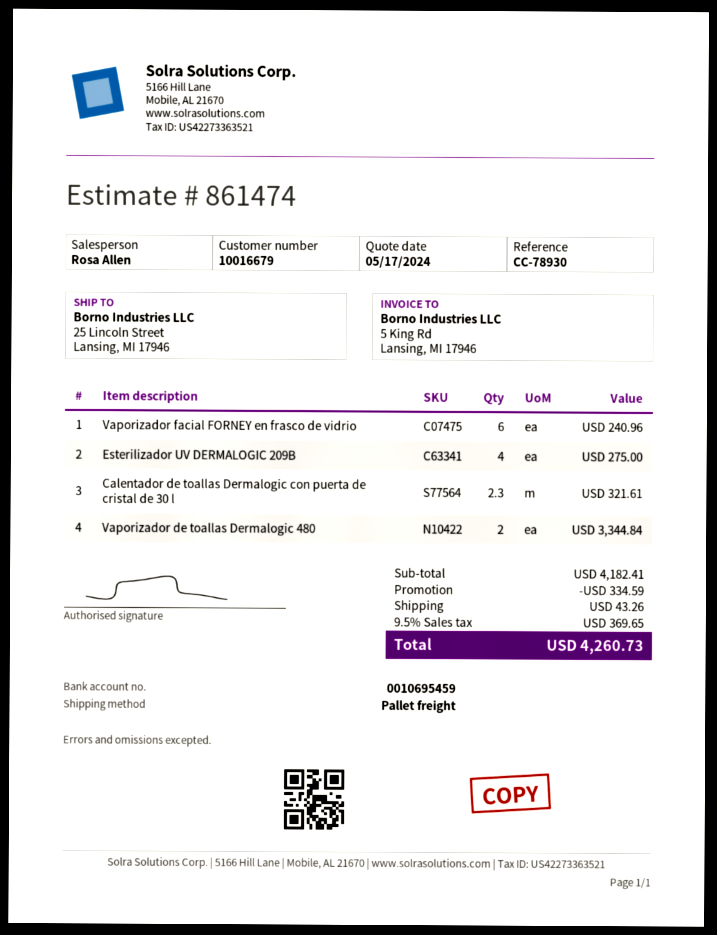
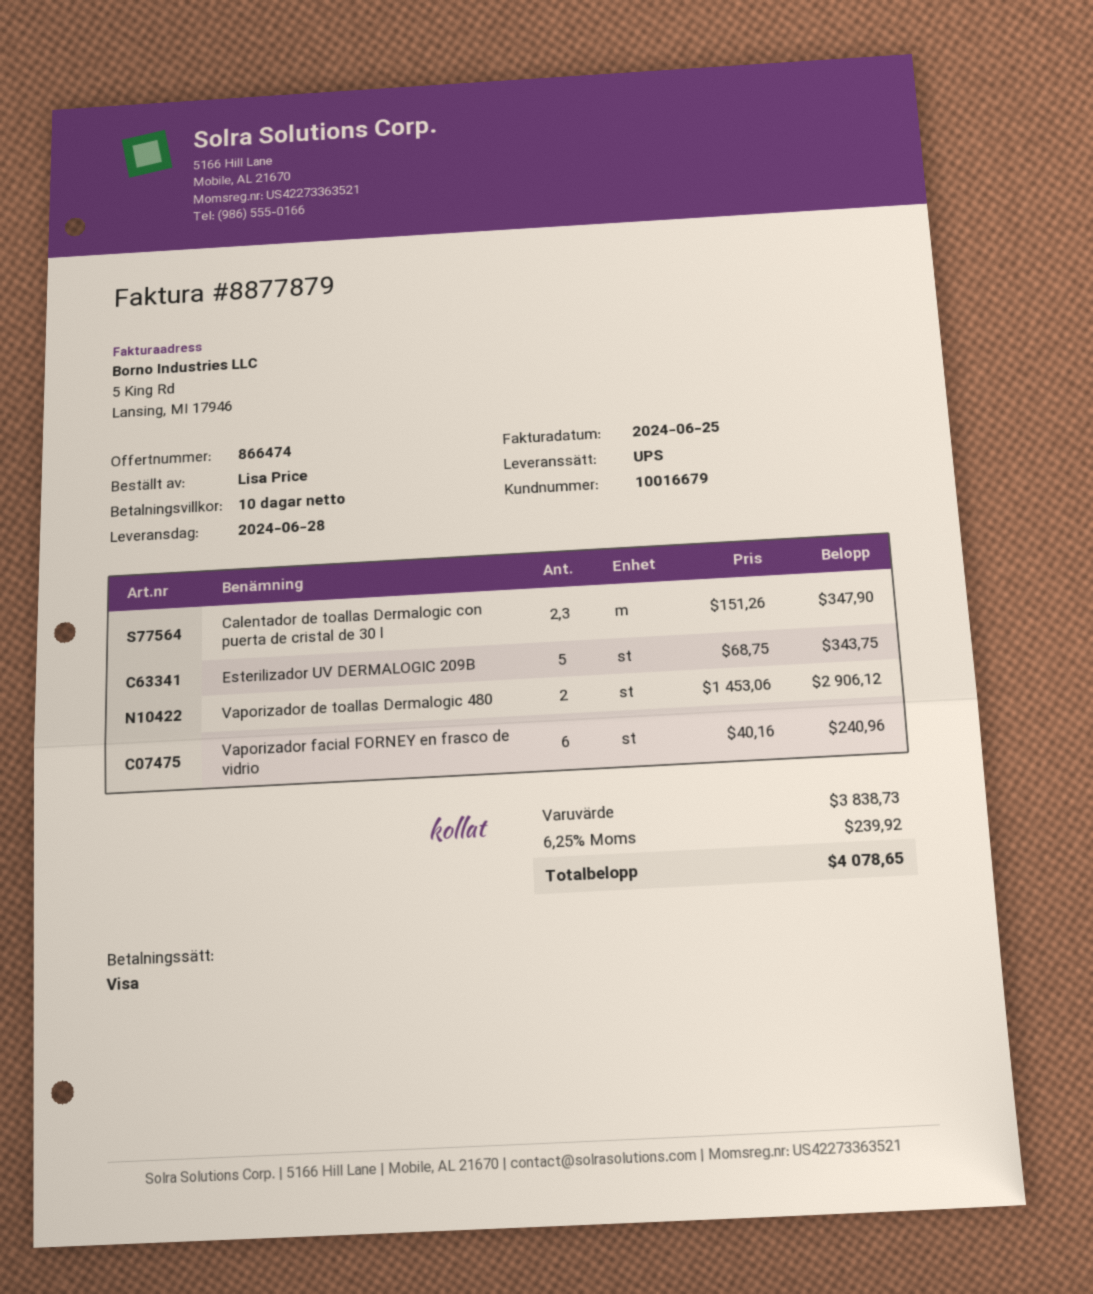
quote number: 861474 -> 866474
shipping method: pallet freight -> UPS
Esterilizador UV DERMALOGIC 209B: 4 for 275.00 -> 5 for 343.75
Calentador de toallas Dermalogic con puerta de cristal de 30 l: 2.3 for 321.61 -> 2.3 for 347.90
Vaporizador de toallas Dermalogic 480: 2 for 3344.84 -> 2 for 2906.12
subtotal: 4182.41 -> 3838.73
discount: 334.59 -> none
shipping: 43.26 -> none
tax: 9.5% = 369.65 -> 6.25% = 239.92
total: 4260.73 -> 4078.65

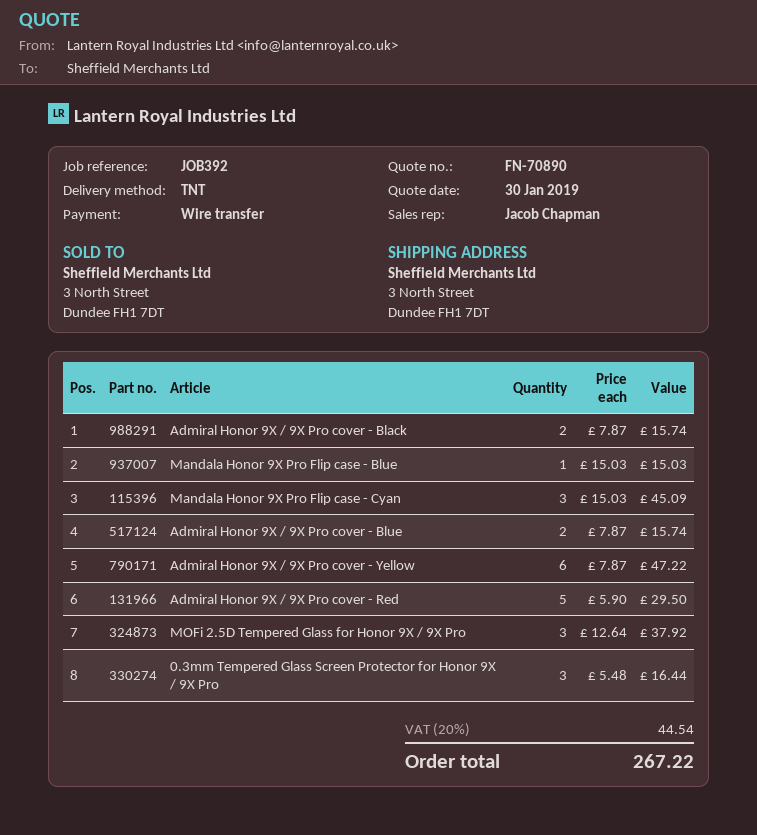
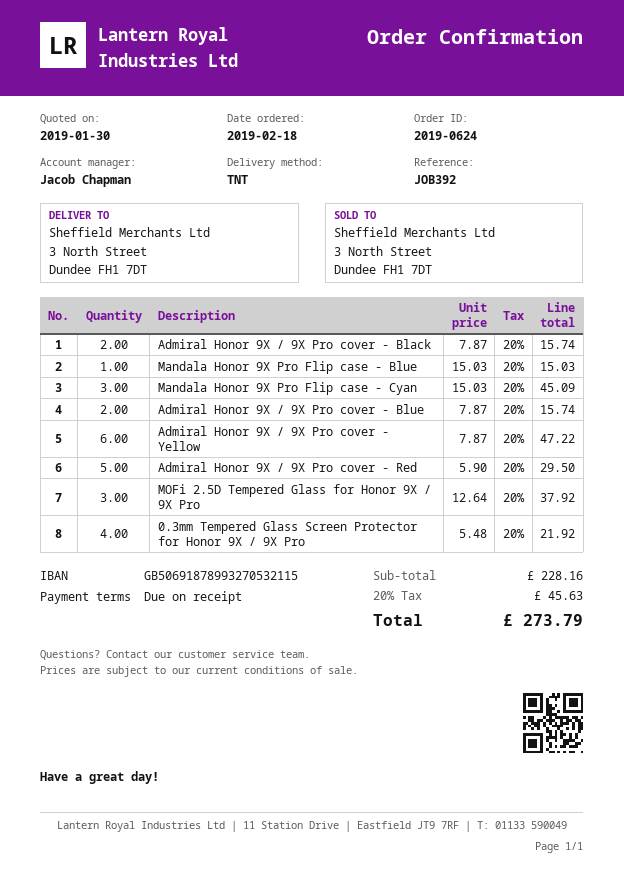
0.3mm Tempered Glass Screen Protector for Honor 9X / 9X Pro: 3 x 5.48 = 16.44 -> 4 x 5.48 = 21.92
tax: 20% = 44.54 -> 20% = 45.63
total: 267.22 -> 273.79

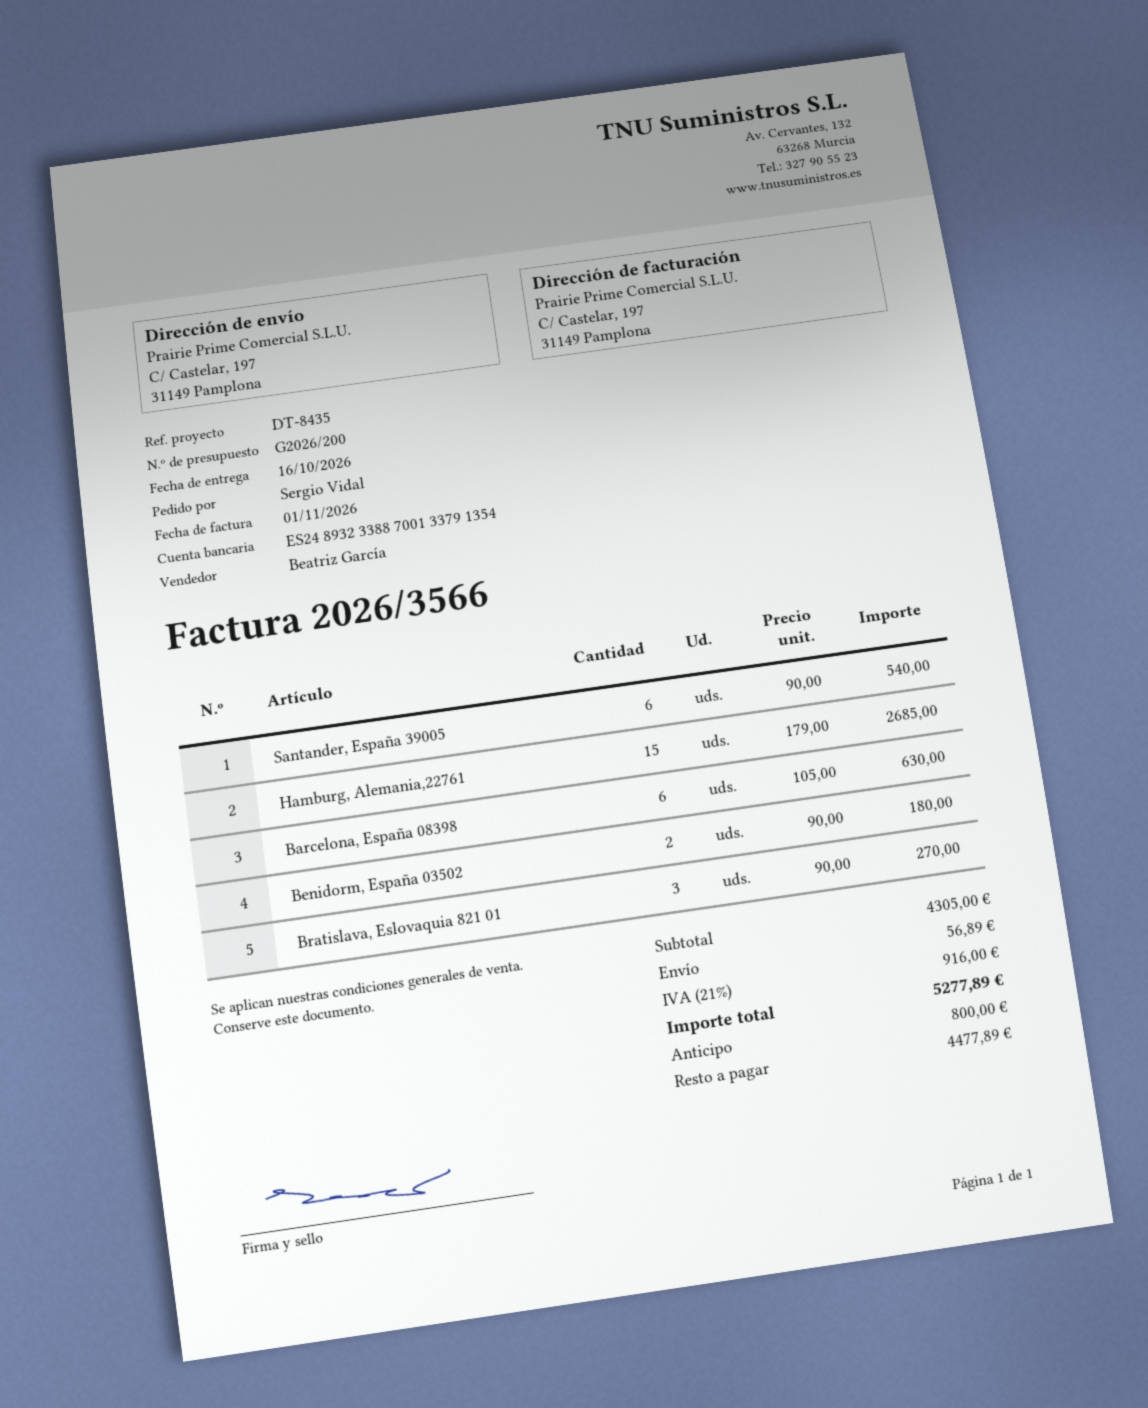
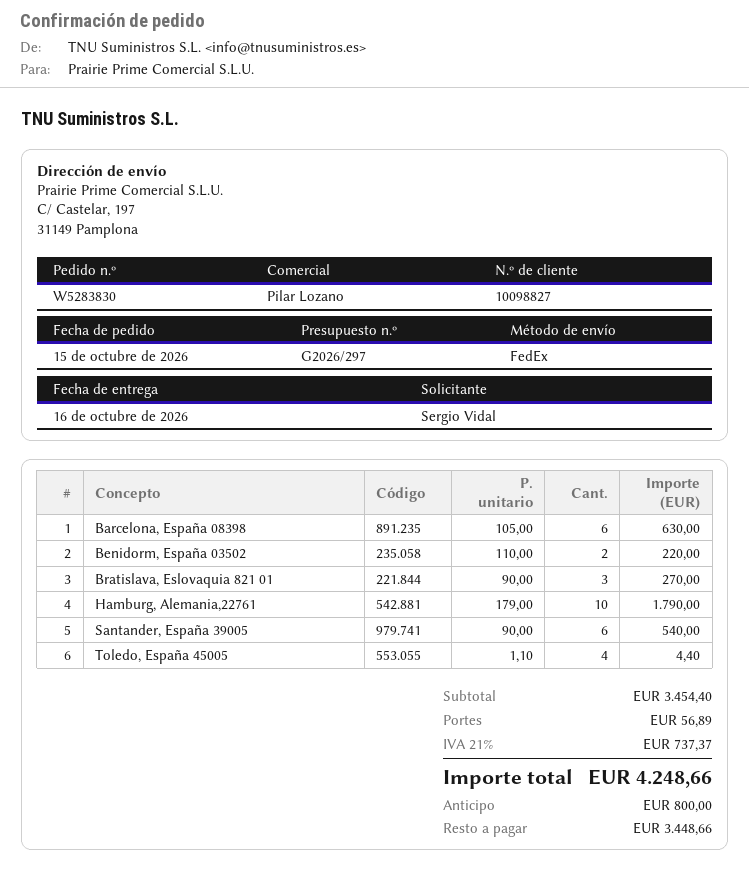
quote number: G2026/200 -> G2026/297
sales rep: Beatriz García -> Pilar Lozano
Hamburg, Alemania,22761: 15 x 179.00 = 2685.00 -> 10 x 179.00 = 1790.00
Benidorm, España 03502: 2 x 90.00 = 180.00 -> 2 x 110.00 = 220.00
Toledo, España 45005: none -> 4 x 1.10 = 4.40
subtotal: 4305.00 -> 3454.40
tax: 21% = 916.00 -> 21% = 737.37
total: 5277.89 -> 4248.66
balance: 4477.89 -> 3448.66

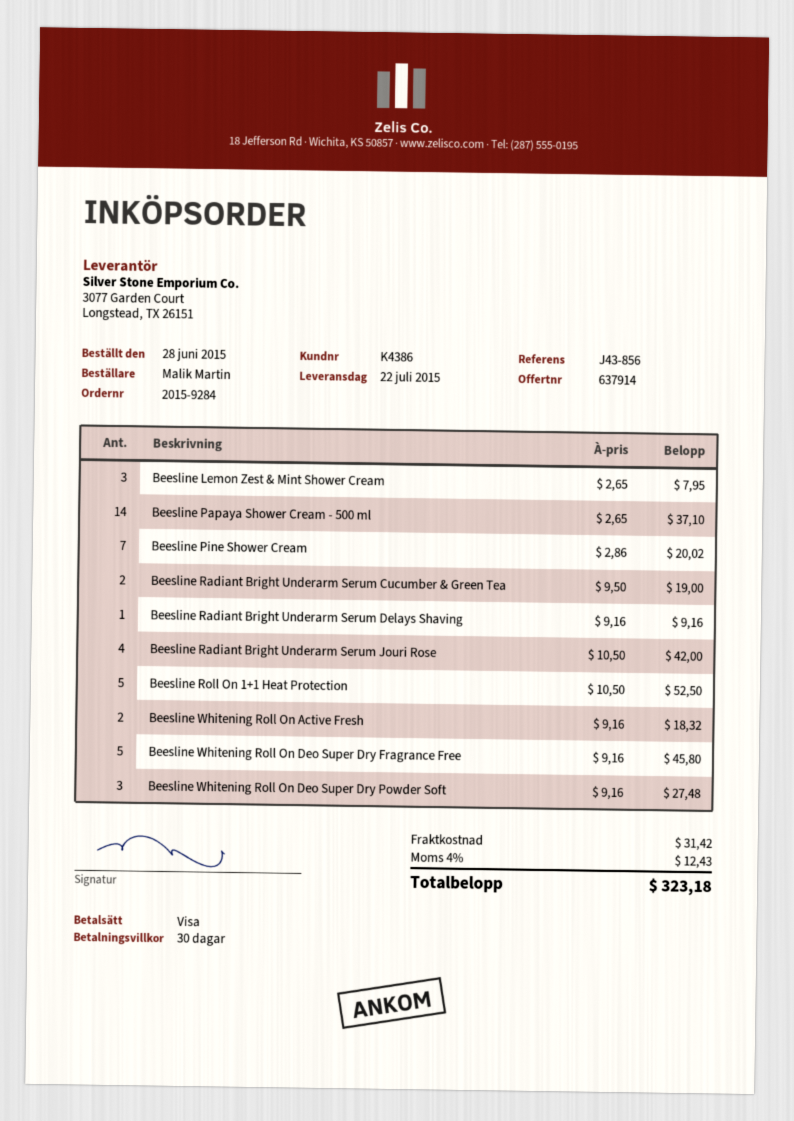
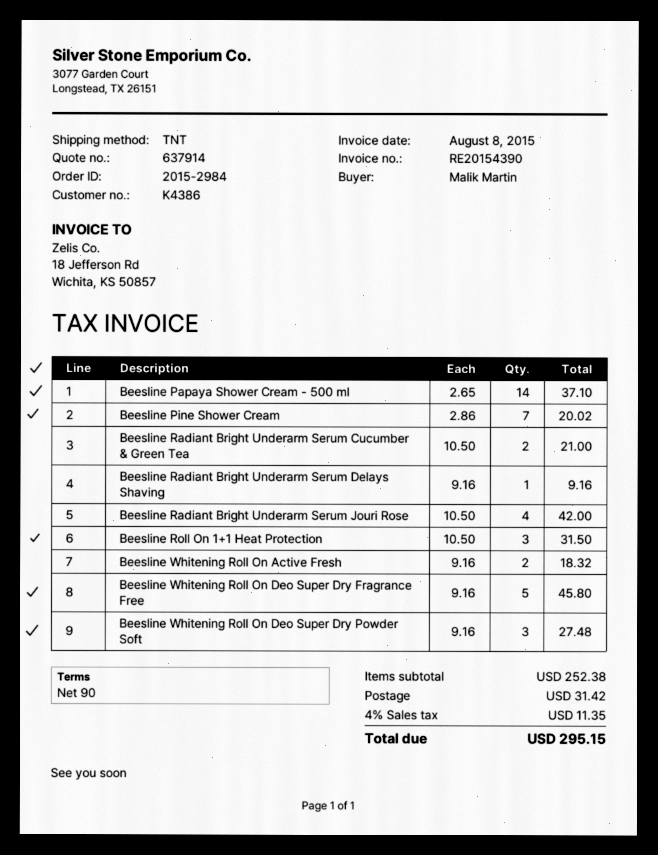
order number: 2015-9284 -> 2015-2984
payment terms: 30 days -> 90 days
Beesline Lemon Zest & Mint Shower Cream: 3 x 2.65 = 7.95 -> none
Beesline Radiant Bright Underarm Serum Cucumber & Green Tea: 2 x 9.50 = 19.00 -> 2 x 10.50 = 21.00
Beesline Roll On 1+1 Heat Protection: 5 x 10.50 = 52.50 -> 3 x 10.50 = 31.50
tax: 4% = 12.43 -> 4% = 11.35
total: 323.18 -> 295.15

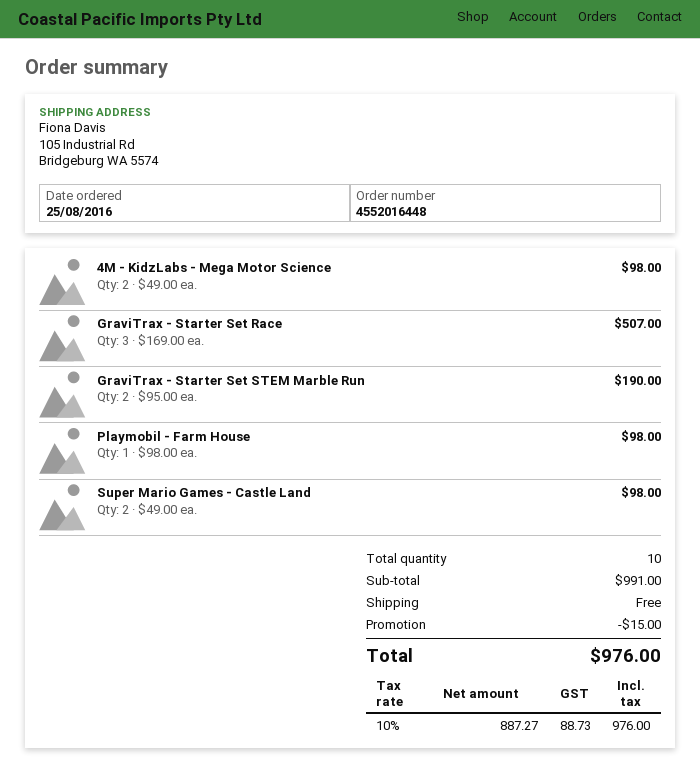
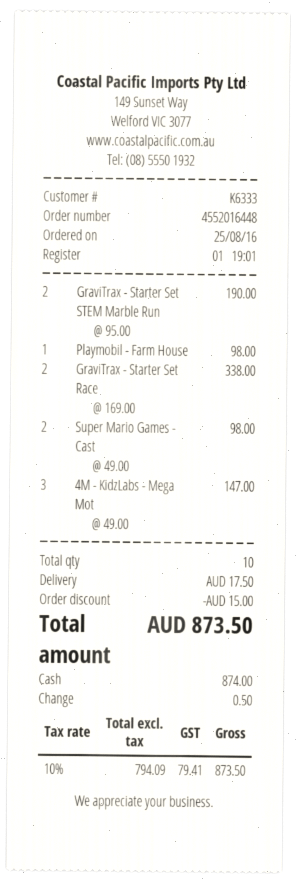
4M - KidzLabs - Mega Motor Science: 2 x 49.00 = 98.00 -> 3 x 49.00 = 147.00
GraviTrax - Starter Set Race: 3 x 169.00 = 507.00 -> 2 x 169.00 = 338.00
shipping: 0.00 -> 17.50
net: 887.27 -> 794.09
tax: 10% = 88.73 -> 10% = 79.41
total: 976.00 -> 873.50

**WHAT YOU WILL DO**
Work from the entries above. Set down exactly and only the lines from the line with "Beesline Lemon Zest" to the line with "4M - KidzLabs", both included, and leave the pictures out.

**TASK SOLUTION**
Beesline Lemon Zest & Mint Shower Cream: 3 x 2.65 = 7.95 -> none
Beesline Radiant Bright Underarm Serum Cucumber & Green Tea: 2 x 9.50 = 19.00 -> 2 x 10.50 = 21.00
Beesline Roll On 1+1 Heat Protection: 5 x 10.50 = 52.50 -> 3 x 10.50 = 31.50
tax: 4% = 12.43 -> 4% = 11.35
total: 323.18 -> 295.15

4M - KidzLabs - Mega Motor Science: 2 x 49.00 = 98.00 -> 3 x 49.00 = 147.00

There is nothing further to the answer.